[Version difference data]

********

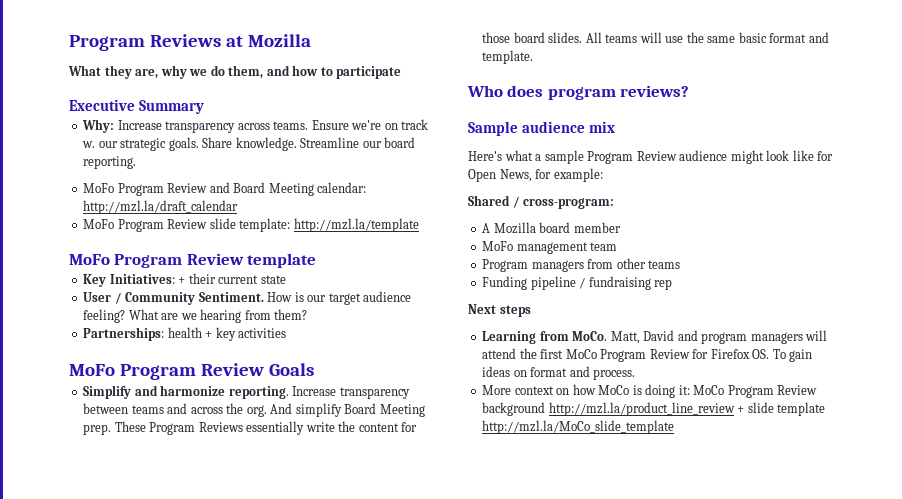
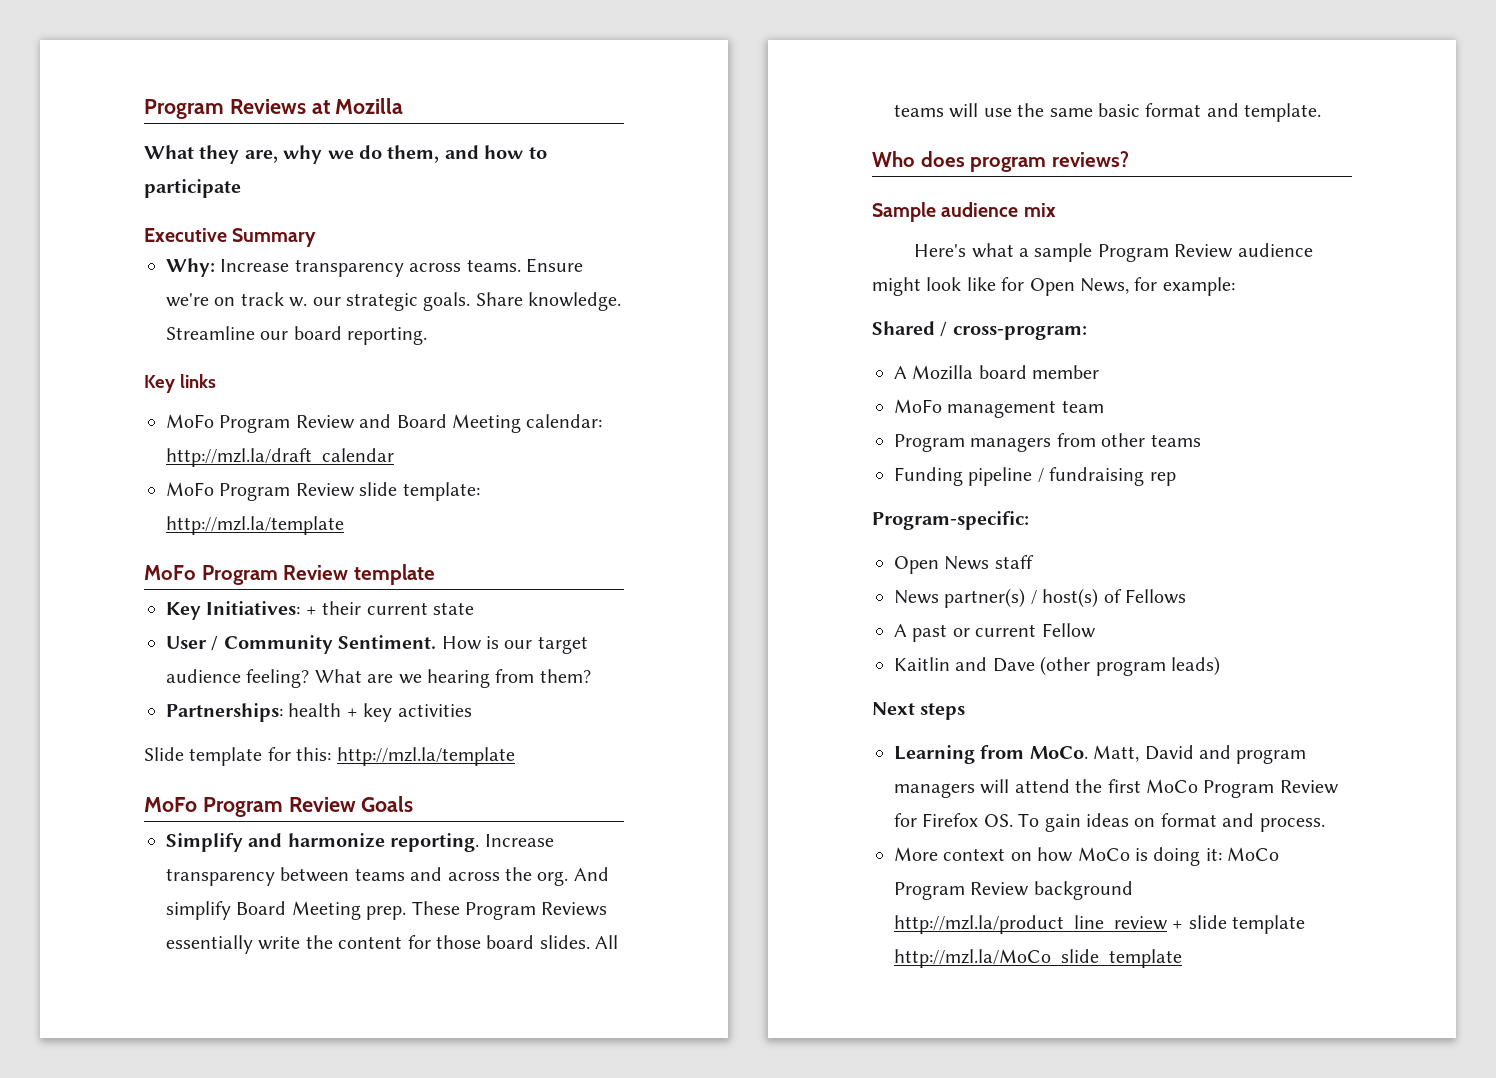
(137, 162) none -> [144,374,216,393] // Key links
(287, 333) none -> [144,747,515,766] // Slide template for this: http://mzl.la/template
(673, 284) none -> [872,511,1029,530] [894,555,1034,574] [894,588,1186,608] [894,623,1096,642] [894,656,1220,676] // Program-specific: // Open News staff // News partner(s) / host(s) of Fellows // A past or current Fellow // Kaitlin and Dave (other program leads)

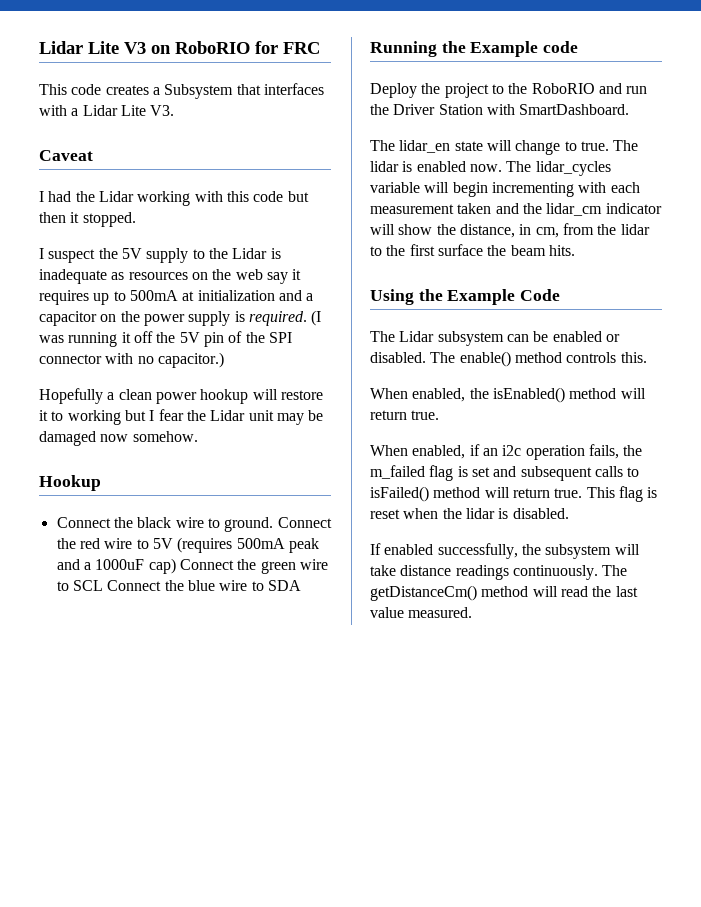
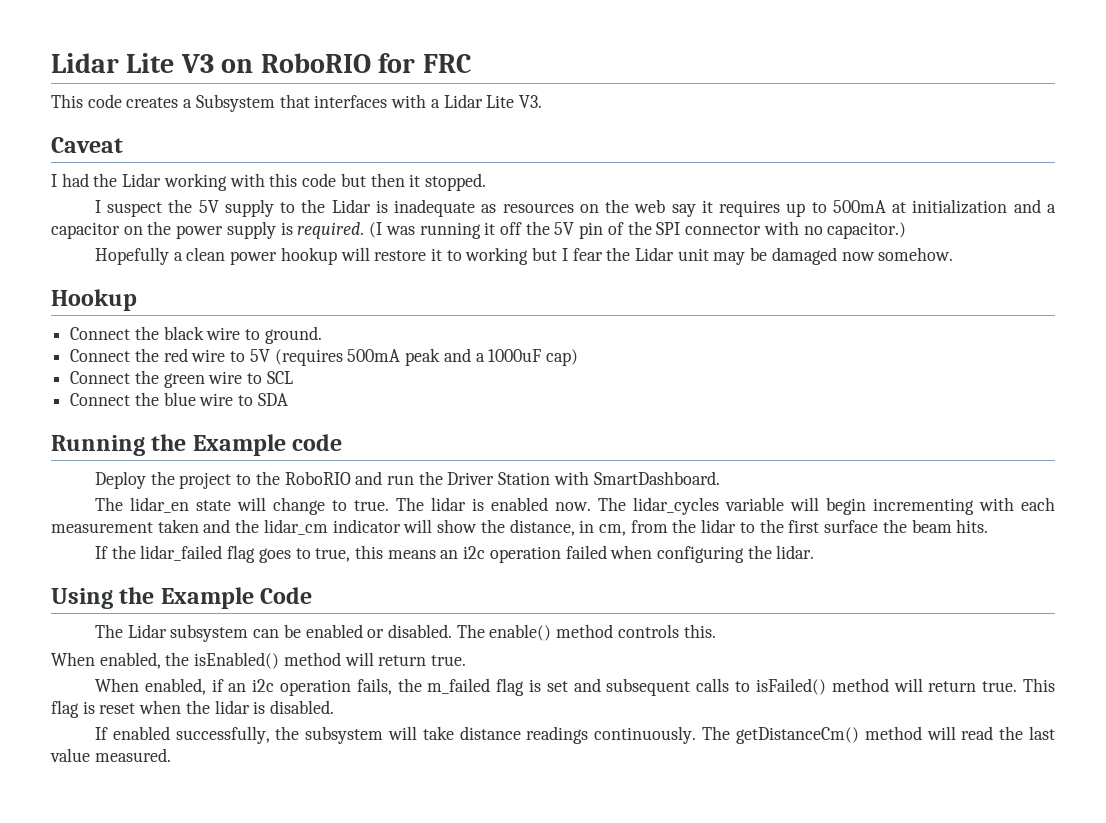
(274, 524) none -> (322, 335) //
(176, 566) none -> (578, 357) //
(103, 585) none -> (293, 377) //
(575, 250) none -> [94,545,815,563] // If the lidar_failed flag goes to true, this means an i2c operation failed when configuring the lidar.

********

## [Instructions to follow]
Within the records, on how many lines does the word "this" appear? Provide the number alone.

## [Solution to the problem]
2